I want them to see me get up anyway.

The Lesson I’m Teaching Without a Classroom

I’m not working to be a martyr. I’m not grinding myself into dust to prove a point. But I am, deliberately and consciously, living in a way that shows my children that work has value. Not just financial value, but human value.

Work gives us structure. It gives us identity. It connects us to something bigger than our own four walls. It builds the kind of quiet confidence that comes from knowing: I did that. I showed up. I made something happen today. I made an impact.

When I come home and my children ask how my day was, they’re learning that adults have days.

That work is real and sometimes hard and sometimes genuinely satisfying. They’re learning that effort and reward are linked, not always immediately, not always fairly, but meaningfully.

That’s not a lesson you can teach with words. You have to live it.

What “Choosing Work” Actually Looks Like

I want to be honest about this, because the “inspiring single mum” narrative can veer quickly into something that feels more like pressure than inspiration.

Choosing work has meant:

  • Asking for help, and accepting it without guilt
  • Being creative with childcare, flexible working and school holiday logistics
  • Having hard conversations with employers about what I need
  • Getting things wrong, dropping balls, apologising to my kids and trying again
  • Finding work that has meaning to me because that makes it sustainable

It hasn’t looked like effortless juggling. It’s looked like imperfect, determined, sometimes chaotic forward motion.

And that, actually, might be the most important thing my children learn from watching me. Not that work is easy or glamorous, but that you can do hard things.

That you can be scared and tired and unsure and still keep going.
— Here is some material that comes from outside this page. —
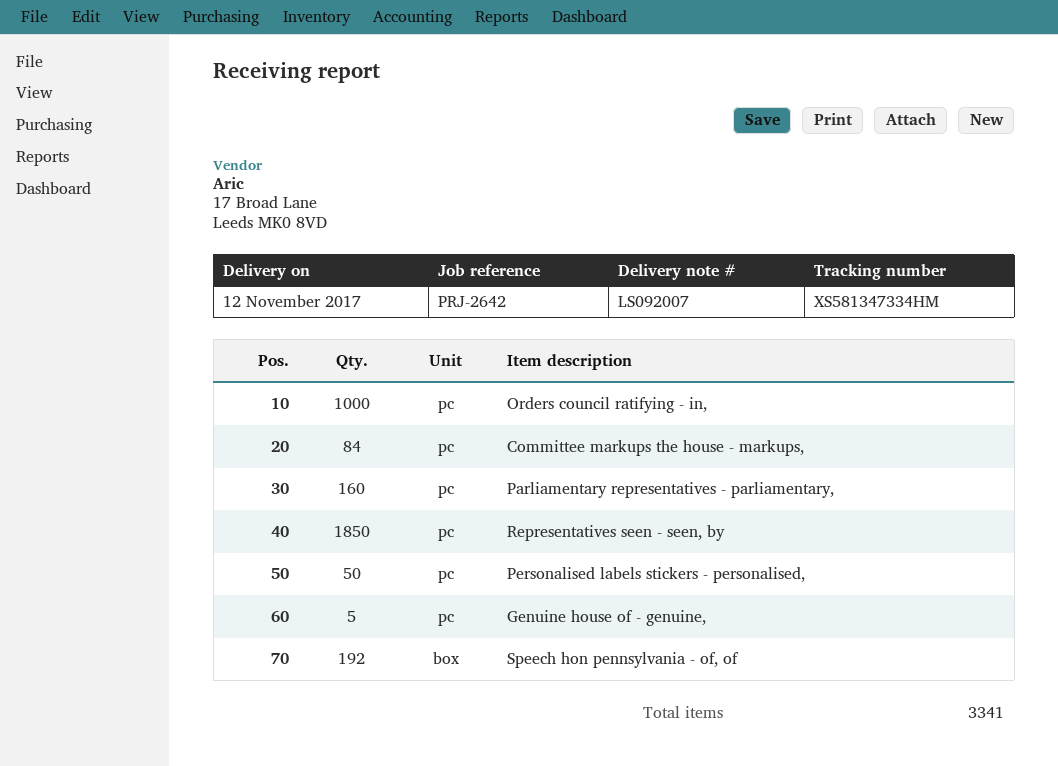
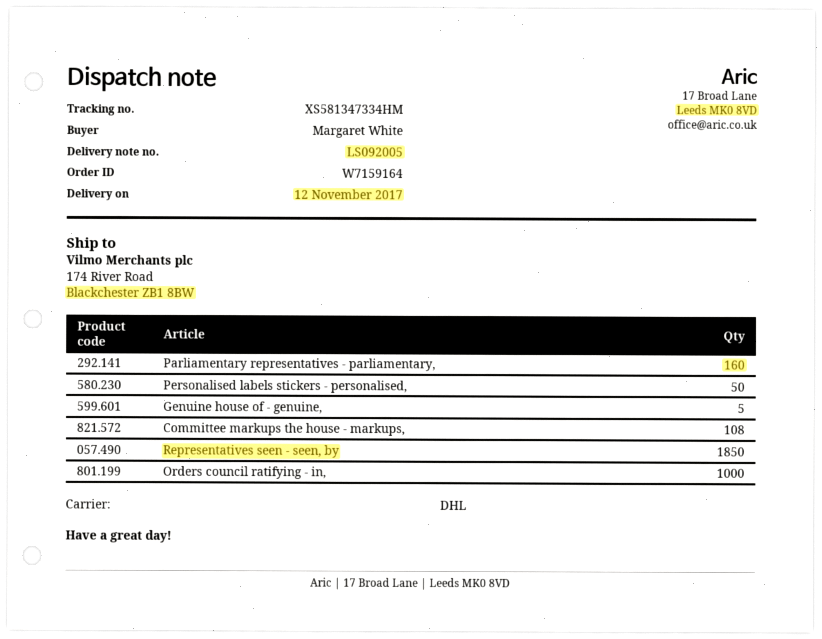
delivery note number: LS092007 -> LS092005
Committee markups the house - markups,: 84 -> 108
Speech hon pennsylvania - of, of: 192 -> none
To Anyone Standing at That Crossroads

If you’re a lone parent weighing this up right now, I’m not here to tell you what to do. You know your situation, your children, your limits, better than anyone.

But if you’re looking for a reason to keep going, here’s mine:

My children will spend the majority of their adult lives working. I am shaping, right now, how they think about that. Whether they see work as something that happens to them or something they choose, build and grow in.

Whether they believe they are capable. Whether they know, in their bones, that their mum believed she was too.

That’s the inheritance I’m building. Not a savings account, though we’re working on that too. A mindset. A resilience. A quiet, unshakeable sense of what’s possible when you show up.

For them, and with them, I choose work. Every day.